Creating the best space for a client means delving into that person’s needs and personality. “Everybody cooks with a different lifestyle, whether they have children or not, for instance,” she says. “I enjoy finding out who my clients are, how they live and shop, what foods they enjoy cooking. If I know what kinds of foods they cook, that guides me to the right appliances. It all goes together, knowing whether they need one or two sinks, what size sinks. I enjoy figuring out how the kitchen needs to function and designing it to do that.”

One of most important things to Gray is the functionality of her spaces. “I like to hear that they have enough storage; they have a place for everything and everything within reach of cooking needs,” she says.

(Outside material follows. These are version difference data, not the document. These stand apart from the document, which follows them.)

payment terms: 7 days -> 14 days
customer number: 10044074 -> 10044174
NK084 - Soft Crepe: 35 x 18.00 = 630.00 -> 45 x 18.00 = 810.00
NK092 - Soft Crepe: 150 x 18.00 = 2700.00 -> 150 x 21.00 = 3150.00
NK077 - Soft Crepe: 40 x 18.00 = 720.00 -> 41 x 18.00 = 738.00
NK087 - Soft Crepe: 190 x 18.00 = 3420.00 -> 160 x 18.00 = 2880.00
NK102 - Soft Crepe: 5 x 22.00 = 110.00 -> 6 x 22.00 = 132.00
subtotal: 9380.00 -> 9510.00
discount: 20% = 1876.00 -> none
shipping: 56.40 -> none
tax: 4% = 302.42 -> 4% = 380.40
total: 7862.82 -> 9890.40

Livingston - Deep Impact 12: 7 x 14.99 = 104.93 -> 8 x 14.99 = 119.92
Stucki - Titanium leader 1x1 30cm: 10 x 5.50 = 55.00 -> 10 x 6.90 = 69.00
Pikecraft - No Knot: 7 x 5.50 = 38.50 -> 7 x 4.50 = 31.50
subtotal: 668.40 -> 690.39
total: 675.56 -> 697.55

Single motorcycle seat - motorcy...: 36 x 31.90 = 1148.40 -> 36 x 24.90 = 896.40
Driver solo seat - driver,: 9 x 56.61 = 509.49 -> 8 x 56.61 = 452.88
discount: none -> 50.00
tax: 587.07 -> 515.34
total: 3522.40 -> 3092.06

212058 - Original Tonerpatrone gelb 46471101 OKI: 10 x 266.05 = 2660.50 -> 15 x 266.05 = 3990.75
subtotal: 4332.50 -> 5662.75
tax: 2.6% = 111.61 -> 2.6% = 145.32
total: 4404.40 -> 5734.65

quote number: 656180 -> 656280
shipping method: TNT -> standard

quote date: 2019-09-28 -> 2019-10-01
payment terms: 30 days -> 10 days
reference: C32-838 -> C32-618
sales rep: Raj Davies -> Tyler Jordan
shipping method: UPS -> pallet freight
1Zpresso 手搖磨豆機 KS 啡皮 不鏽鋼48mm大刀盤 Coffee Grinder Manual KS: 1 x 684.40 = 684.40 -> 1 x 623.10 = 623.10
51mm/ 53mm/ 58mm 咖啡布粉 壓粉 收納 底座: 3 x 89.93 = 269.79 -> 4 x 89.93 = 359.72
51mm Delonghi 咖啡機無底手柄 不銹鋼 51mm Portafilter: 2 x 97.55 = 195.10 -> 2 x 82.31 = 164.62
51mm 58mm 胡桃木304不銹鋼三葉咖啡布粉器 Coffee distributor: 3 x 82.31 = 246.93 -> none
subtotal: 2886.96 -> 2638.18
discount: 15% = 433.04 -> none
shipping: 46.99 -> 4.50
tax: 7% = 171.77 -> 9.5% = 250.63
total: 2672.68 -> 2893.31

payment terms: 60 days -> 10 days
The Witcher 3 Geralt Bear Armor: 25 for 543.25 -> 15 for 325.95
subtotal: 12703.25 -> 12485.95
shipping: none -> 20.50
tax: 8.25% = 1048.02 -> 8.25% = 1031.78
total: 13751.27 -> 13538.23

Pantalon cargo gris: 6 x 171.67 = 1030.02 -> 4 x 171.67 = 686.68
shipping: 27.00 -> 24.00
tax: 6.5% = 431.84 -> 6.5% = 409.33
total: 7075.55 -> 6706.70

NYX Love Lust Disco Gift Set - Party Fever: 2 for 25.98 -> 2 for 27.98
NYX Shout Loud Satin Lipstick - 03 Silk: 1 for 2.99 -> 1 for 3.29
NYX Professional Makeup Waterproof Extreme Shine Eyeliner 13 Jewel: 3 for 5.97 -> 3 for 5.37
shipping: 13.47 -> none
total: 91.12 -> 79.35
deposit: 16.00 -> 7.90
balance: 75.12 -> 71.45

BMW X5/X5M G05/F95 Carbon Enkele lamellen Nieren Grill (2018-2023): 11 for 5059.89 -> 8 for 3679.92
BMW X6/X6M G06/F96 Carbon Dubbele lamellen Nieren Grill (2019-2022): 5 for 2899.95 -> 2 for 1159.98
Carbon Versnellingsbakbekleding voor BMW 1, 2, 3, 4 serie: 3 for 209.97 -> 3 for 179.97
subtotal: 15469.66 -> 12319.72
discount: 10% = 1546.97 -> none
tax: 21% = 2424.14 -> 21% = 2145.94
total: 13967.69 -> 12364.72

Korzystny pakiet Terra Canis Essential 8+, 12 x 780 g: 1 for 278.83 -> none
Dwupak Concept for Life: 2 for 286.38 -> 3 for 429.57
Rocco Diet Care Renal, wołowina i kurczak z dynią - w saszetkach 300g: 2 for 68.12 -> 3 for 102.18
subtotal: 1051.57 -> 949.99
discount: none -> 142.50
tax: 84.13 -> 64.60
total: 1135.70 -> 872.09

She recalls one couple who were engineers redoing their kitchen. “They called me to say they had figured out the cubic inches of their existing kitchen and the new kitchen based on my drawings because they were concerned they had fewer cubic inches in the new kitchen,” Gray says. “I assured them, ‘I promise this is going to be a much more functional space; you will have ample storage.’ They called me laughing [when it was complete] and said, ‘We have empty cabinets now. All that extra space we thought we need; we don’t need it.’ Beautiful space is beautiful, and I love that, but when I have the client tell me their new kitchen is working as well or better than expected, that makes me feel great.”  Right out of college, Gray worked for an architect who had a German kitchen showroom. “I went to lot of training, and it’s all about function, function, function,” she says. “That has stuck with me forever.”

After 30 years in the industry, she continues to enjoy emerging technologies, whether new techniques of distressing and painting wood, new lighting, appliances or features like mahogany drawer boxes. And with her real family a continent away in Los Angeles, clients have turned into family and friends, people to share a holiday with. “I feel like I’ve found a new home,” says Gray, who can be found enjoying a ride on her mare when she has free time. “I go home [to Los Angeles] one or two times a year to visit, but really this is home, and everybody is incredibly friendly. I really enjoy living out here, and it’s really fun to design spaces for people to enjoy.”

 

This article first appeared in the November 2018 issue of Middleburg Life.